I am permanent resident & My parents have granted Tourist visa 600 with only condition-'8101' &'8201' on 3 Feb 2015 for 1 year with stay no more than 3 months.

Now they are arriving in Australia on 6 Nov 2015 until 18 Jan 2016.

I am intending to extend their visa for at least 6 more months as my wife is expecting baby on 1 March 2016 '; so what I want is if I can extend their stay here until somewhere mid July.

I would like to know following-
1. How much will it cost per person if I am doing onshore application.?
2. When should I be doing their extension application.?
3. Do They have to do medical examination in Australia?
4. DO we also have to increase health insurance?

Please let me know what are the possibilities and How should I go for.Feel free to ask for more information related if required.

Thank you


----------



## bellanguyen

Silky said:


> Hi Richi,
> I used to put "Still waiting for 309 visa" for the reason when I extend my Visitor Visa subclass 600.
> And no problem at all. So far I had extend my Visitor Visa for 3 times.
> Now I already got my 309 visa
> Hope this info useful for you


Hello, Glad your case is nearly similar to mine.
I came to Aus on vistor visa sc600 3 months period. After that,I extended for another 6 months. Since my visa has no 8503 no further stay, I am going to extend again for 6 months. My question is that can I get 6 months or just another 3 months since I heard that the length of visitor visa is 12 months? 
Was the condition 8503 imposed on your 2nd extension or not because I am going to apply for partner visa here.
Many thanks in advance.
Nice day!


----------



## Silky

bellanguyen said:


> Hello, Glad your case is nearly similar to mine.
> I came to Aus on vistor visa sc600 3 months period. After that,I extended for another 6 months. Since my visa has no 8503 no further stay, I am going to extend again for 6 months. My question is that can I get 6 months or just another 3 months since I heard that the length of visitor visa is 12 months?
> Was the condition 8503 imposed on your 2nd extension or not because I am going to apply for partner visa here.
> Many thanks in advance.
> Nice day!


Hello Belanguyen

You can ask to them for the length of stay to IBDP, but unfortunately the decision is up to them and nobody knows how they make the decision. T__T
I was ask for 12 months to stay to IBDP every time I extend my visitor visa but the results always different. 
Keep trying and never give up 

I wish you success with your visa application

Cheers


----------



## Silky

By the way, I have no 8503 condition on my visitor visa

Cheers


----------



## bellanguyen

Silky said:


> Hello Belanguyen
> 
> You can ask to them for the length of stay to IBDP, but unfortunately the decision is up to them and nobody knows how they make the decision. T__T
> I was ask for 12 months to stay to IBDP every time I extend my visitor visa but the results always different.
> Keep trying and never give up
> 
> I wish you success with your visa application
> 
> Cheers


Thank you Silky.
Just wanna confirm with you that the total length of stay on your visitor visa including the extension and original one is more than 12 months? So your 2nd extension visa has no 8503 no further stay?? Btw, with more details, the documents they require are nearly the same as the 1st extension ones?
Sorry for questions again as I am always nervous till the visa granted hehe
Thank you.


----------



## Silky

No worries Bellanguyen. I'm happy to help ^__^
Yes, totally is 12 months 9 days until I went out from Aussie to Indonesia on August 2015 and have no 8503 conditions on all of the extension visitor visa.

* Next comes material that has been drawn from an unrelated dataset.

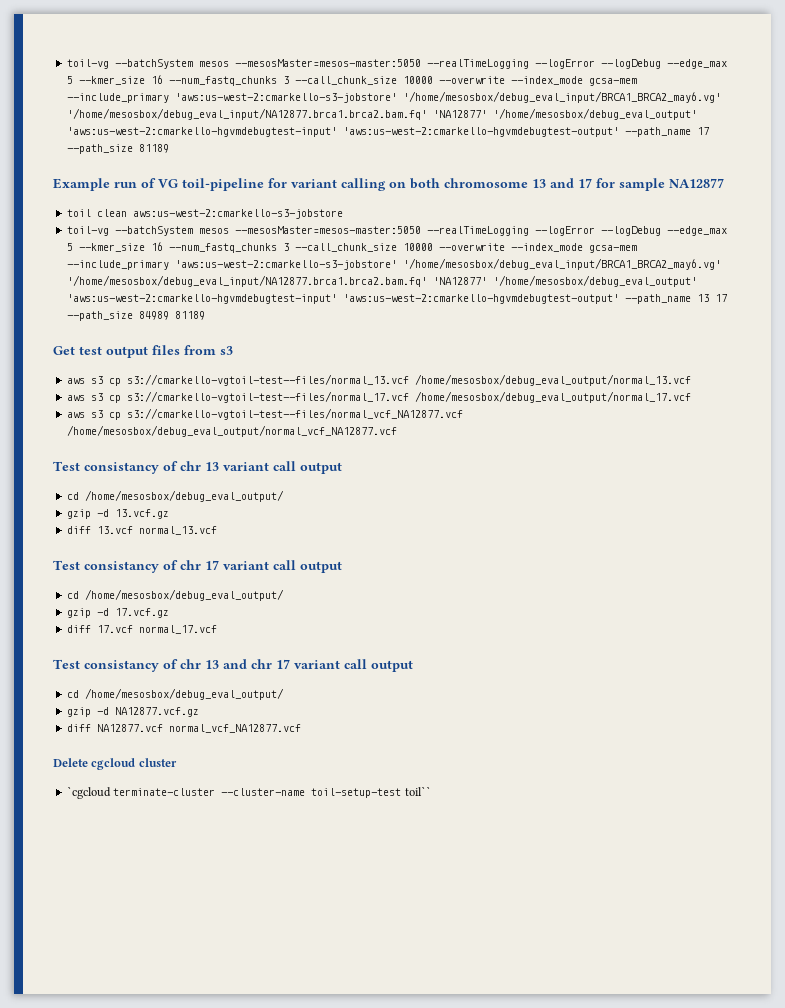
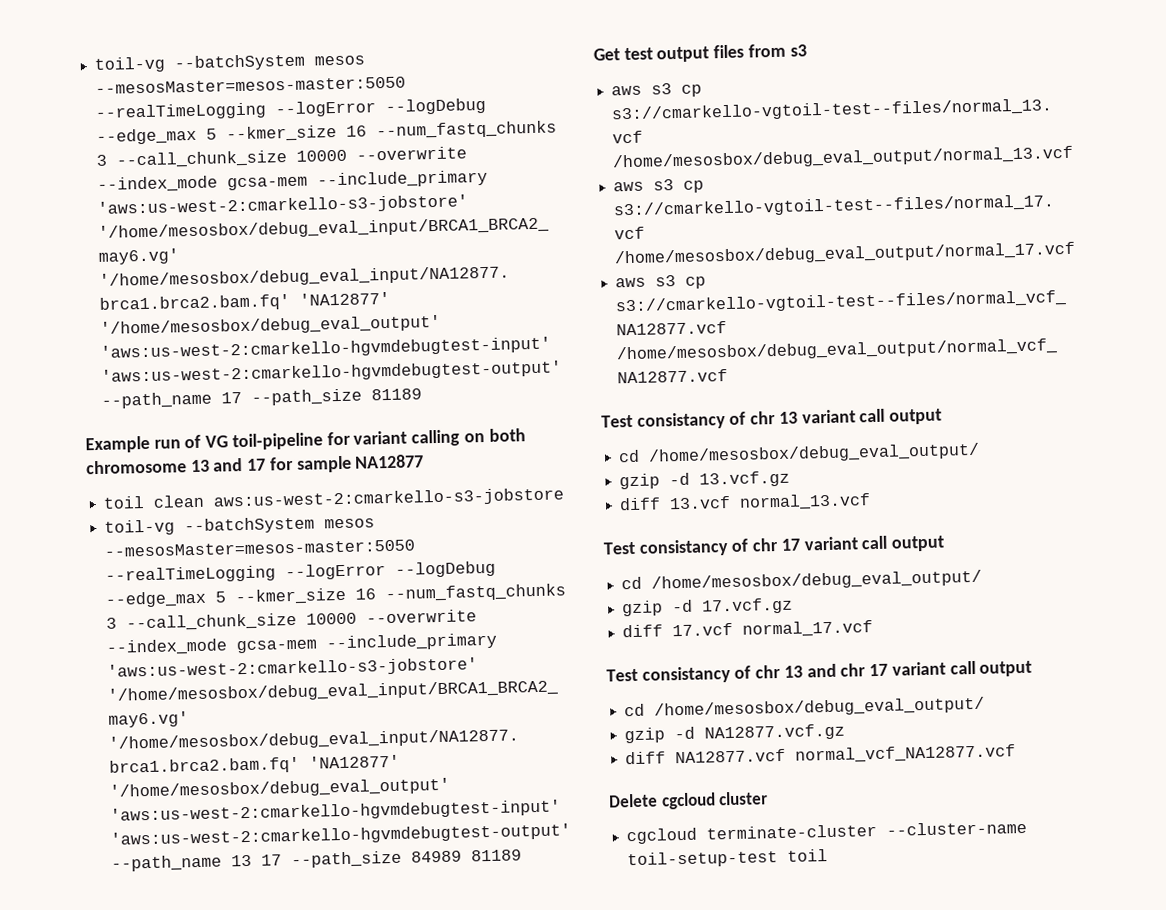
- `cgcloud terminate-cluster --cluster-name toil-setup-test toil``
+ cgcloud terminate-cluster --cluster-name toil-setup-test toil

The document required mostly have no different with the 1st visitor visa that I've applied. 
But there are questions that you have to answer.

Here some important question that I think you should know:
- Has this applicant undertaken a *health examination* for an Australian visa in the last 12 months?
- *Residential address* (I gave them my Aussie address)
- Contact *telephone number* (I gave them my Aussie number)
- Will the applicant *visit any relatives*, friends or contacts while in Australia?

If you can't finish the application on that day, you can save it and finish it later when you are ready.

When is your planning to apply the partner visa?
In my opinion it will be better before you extend your visitor visa.
I just concern about the Health Examination, because I'm not sure it is mandatory or not.
Better if you contact the IBDP near you to make sure whether you must have the Health Examination or not.

Before I came to Aussie, I was apply the Partner Visa and Visitor Visa in the same time.
So I got my Health Examination done before arrive Aussie.

It always many things to do at the beginning. But once you get it, will be worth *__^

Cheers
Silky


----------



## bellanguyen

Silky said:


> No worries Bellanguyen. I'm happy to help ^__^
> Yes, totally is 12 months 9 days until I went out from Aussie to Indonesia on August 2015 and have no 8503 conditions on all of the extension visitor visa.
> 
> The document required mostly have no different with the 1st visitor visa that I've applied.
> But there are questions that you have to answer.
> 
> Here some important question that I think you should know:
> - Has this applicant undertaken a *health examination* for an Australian visa in the last 12 months?
> - *Residential address* (I gave them my Aussie address)
> - Contact *telephone number* (I gave them my Aussie number)
> - Will the applicant *visit any relatives*, friends or contacts while in Australia?
> 
> If you can't finish the application on that day, you can save it and finish it later when you are ready.
> 
> When is your planning to apply the partner visa?
> In my opinion it will be better before you extend your visitor visa.
> I just concern about the Health Examination, because I'm not sure it is mandatory or not.
> Better if you contact the IBDP near you to make sure whether you must have the Health Examination or not.
> 
> Before I came to Aussie, I was apply the Partner Visa and Visitor Visa in the same time.
> So I got my Health Examination done before arrive Aussie.
> 
> It always many things to do at the beginning. But once you get it, will be worth *__^
> 
> Cheers
> Silky


Hi Silky
When I first extended my visa, they required x-ray test. I havent done any full one before I came here. So I guess the xray test of mine is in their record. 
I am planning to apply onshore partner visa after the 2nd extension because we are now not financially ready, need more time to save.
I went home for few weeks and back here a month ago during my visa valid. If i ask them 6 months this time, it will be 15 months in total, not sure if i can get it or just 3 months...
Btw, how many times u extend your visa?
Thank you Silky
Have a good day!


----------



## Silky

Yes you are right, your x-ray test will be recorded in their system.
So I guess you don't need to worry about that. Ffiuuhh... That's another release.. hehehe

I hope they will give you more time as you need. Finger crossed!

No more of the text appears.